Required action —
Would you repeat the listing below exactly, with no pictures in it?

***** Record extracts

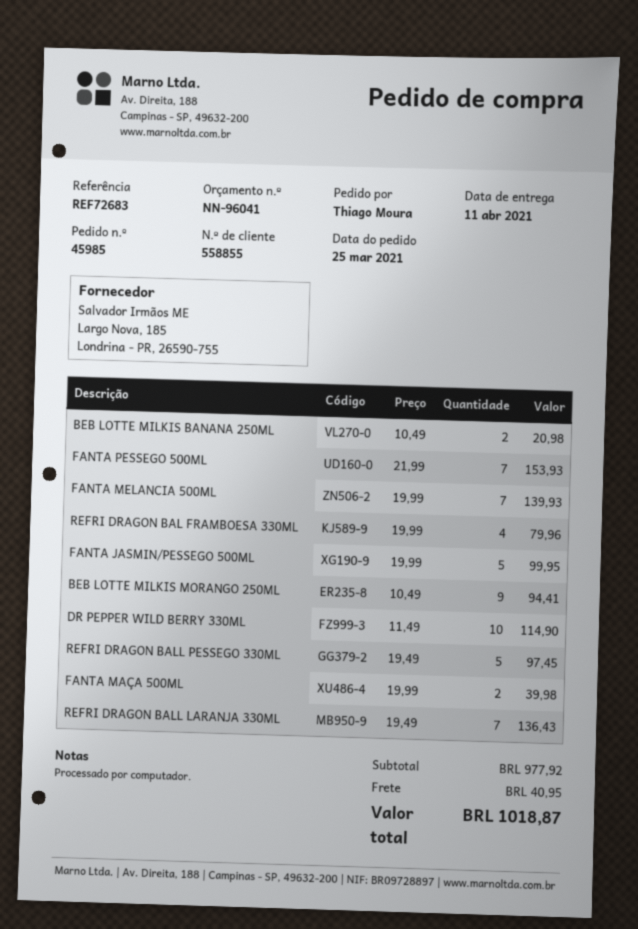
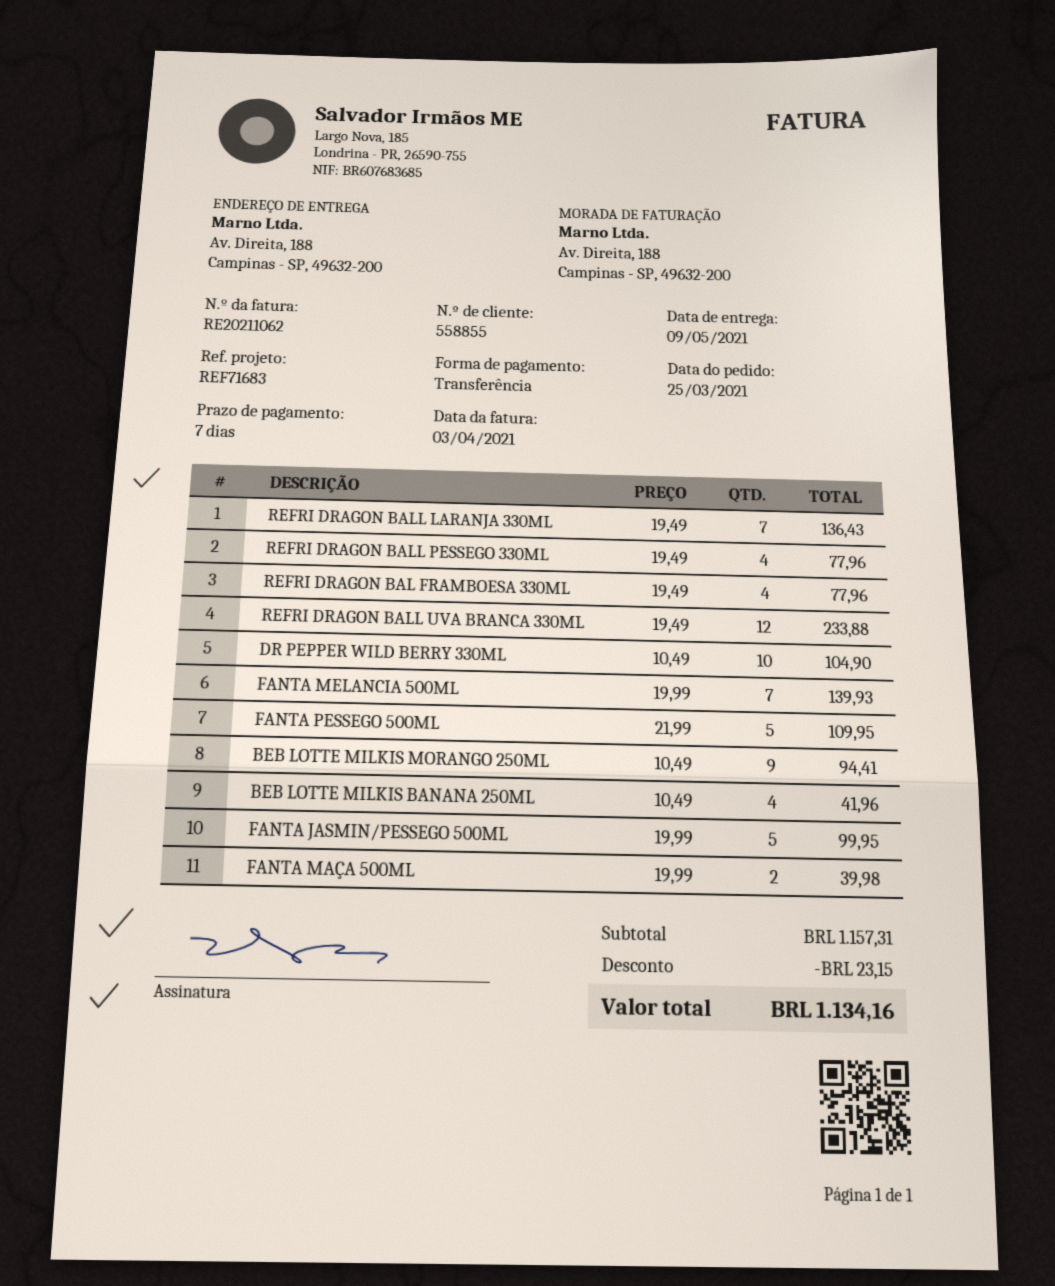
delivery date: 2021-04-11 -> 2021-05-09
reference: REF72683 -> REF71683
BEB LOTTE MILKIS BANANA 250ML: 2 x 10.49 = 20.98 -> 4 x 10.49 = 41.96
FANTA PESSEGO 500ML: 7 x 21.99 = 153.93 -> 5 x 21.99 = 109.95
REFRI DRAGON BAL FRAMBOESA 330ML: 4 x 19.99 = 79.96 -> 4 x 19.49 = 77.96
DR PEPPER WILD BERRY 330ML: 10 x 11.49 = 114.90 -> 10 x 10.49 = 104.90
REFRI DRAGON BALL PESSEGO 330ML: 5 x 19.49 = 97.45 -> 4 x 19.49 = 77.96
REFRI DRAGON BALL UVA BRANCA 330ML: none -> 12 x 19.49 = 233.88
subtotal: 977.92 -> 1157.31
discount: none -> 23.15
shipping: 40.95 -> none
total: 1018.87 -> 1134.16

**********

Exercise response —
delivery date: 2021-04-11 -> 2021-05-09
reference: REF72683 -> REF71683
BEB LOTTE MILKIS BANANA 250ML: 2 x 10.49 = 20.98 -> 4 x 10.49 = 41.96
FANTA PESSEGO 500ML: 7 x 21.99 = 153.93 -> 5 x 21.99 = 109.95
REFRI DRAGON BAL FRAMBOESA 330ML: 4 x 19.99 = 79.96 -> 4 x 19.49 = 77.96
DR PEPPER WILD BERRY 330ML: 10 x 11.49 = 114.90 -> 10 x 10.49 = 104.90
REFRI DRAGON BALL PESSEGO 330ML: 5 x 19.49 = 97.45 -> 4 x 19.49 = 77.96
REFRI DRAGON BALL UVA BRANCA 330ML: none -> 12 x 19.49 = 233.88
subtotal: 977.92 -> 1157.31
discount: none -> 23.15
shipping: 40.95 -> none
total: 1018.87 -> 1134.16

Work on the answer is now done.